* **What the exercise asks**:
Copy out the whole listing exactly as given. Skip the pictures.

[Start of Attachment]

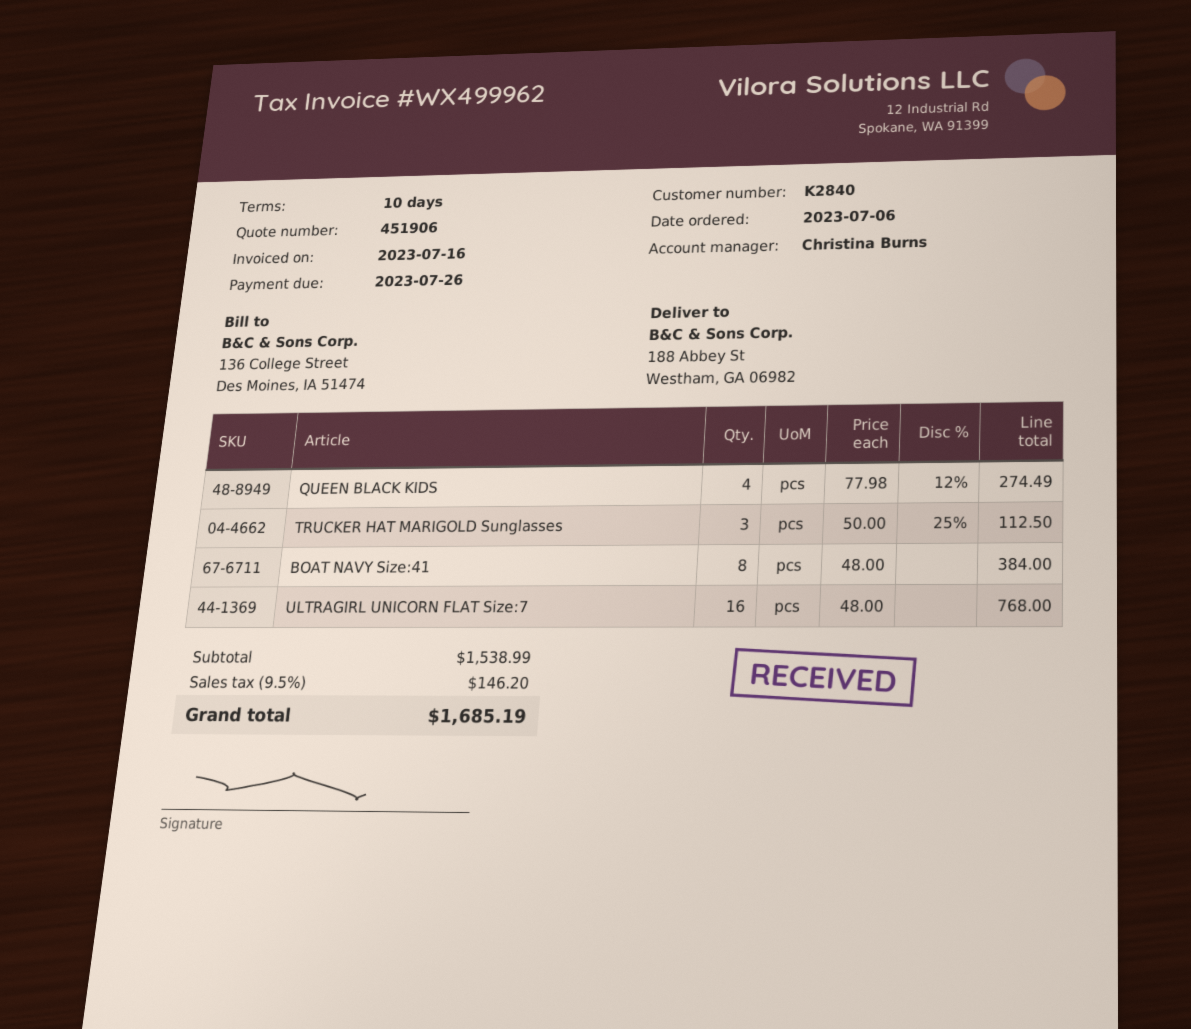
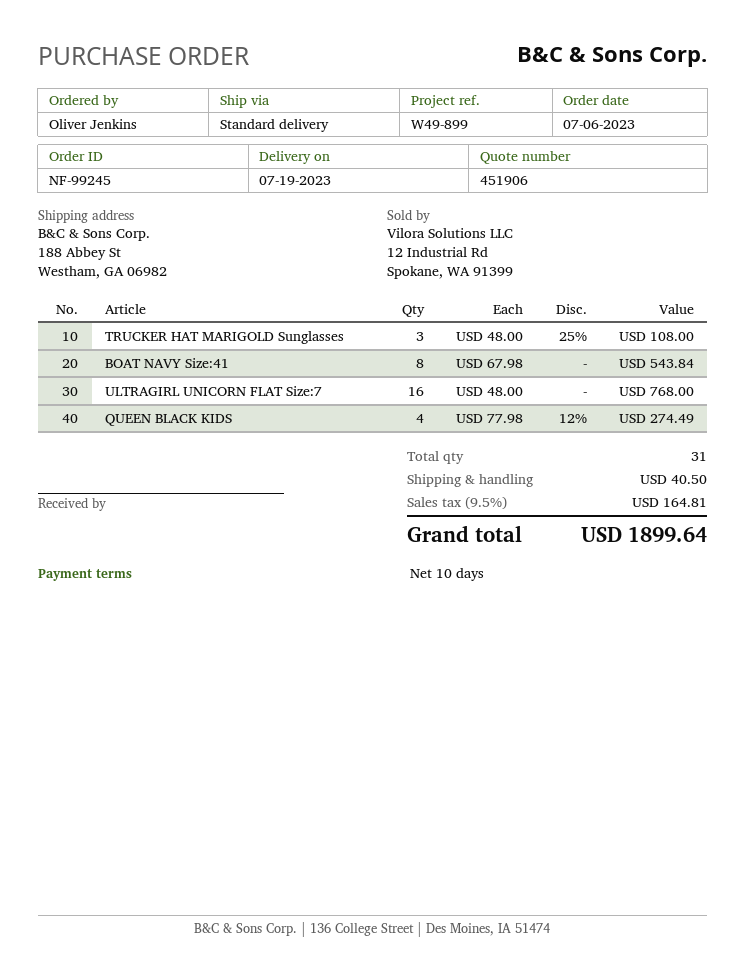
TRUCKER HAT MARIGOLD Sunglasses: 3 x 50.00 - 25% = 112.50 -> 3 x 48.00 - 25% = 108.00
BOAT NAVY Size:41: 8 x 48.00 = 384.00 -> 8 x 67.98 = 543.84
shipping: none -> 40.50
tax: 9.5% = 146.20 -> 9.5% = 164.81
total: 1685.19 -> 1899.64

[End of Attachment]

* **Solution to this problem**:
TRUCKER HAT MARIGOLD Sunglasses: 3 x 50.00 - 25% = 112.50 -> 3 x 48.00 - 25% = 108.00
BOAT NAVY Size:41: 8 x 48.00 = 384.00 -> 8 x 67.98 = 543.84
shipping: none -> 40.50
tax: 9.5% = 146.20 -> 9.5% = 164.81
total: 1685.19 -> 1899.64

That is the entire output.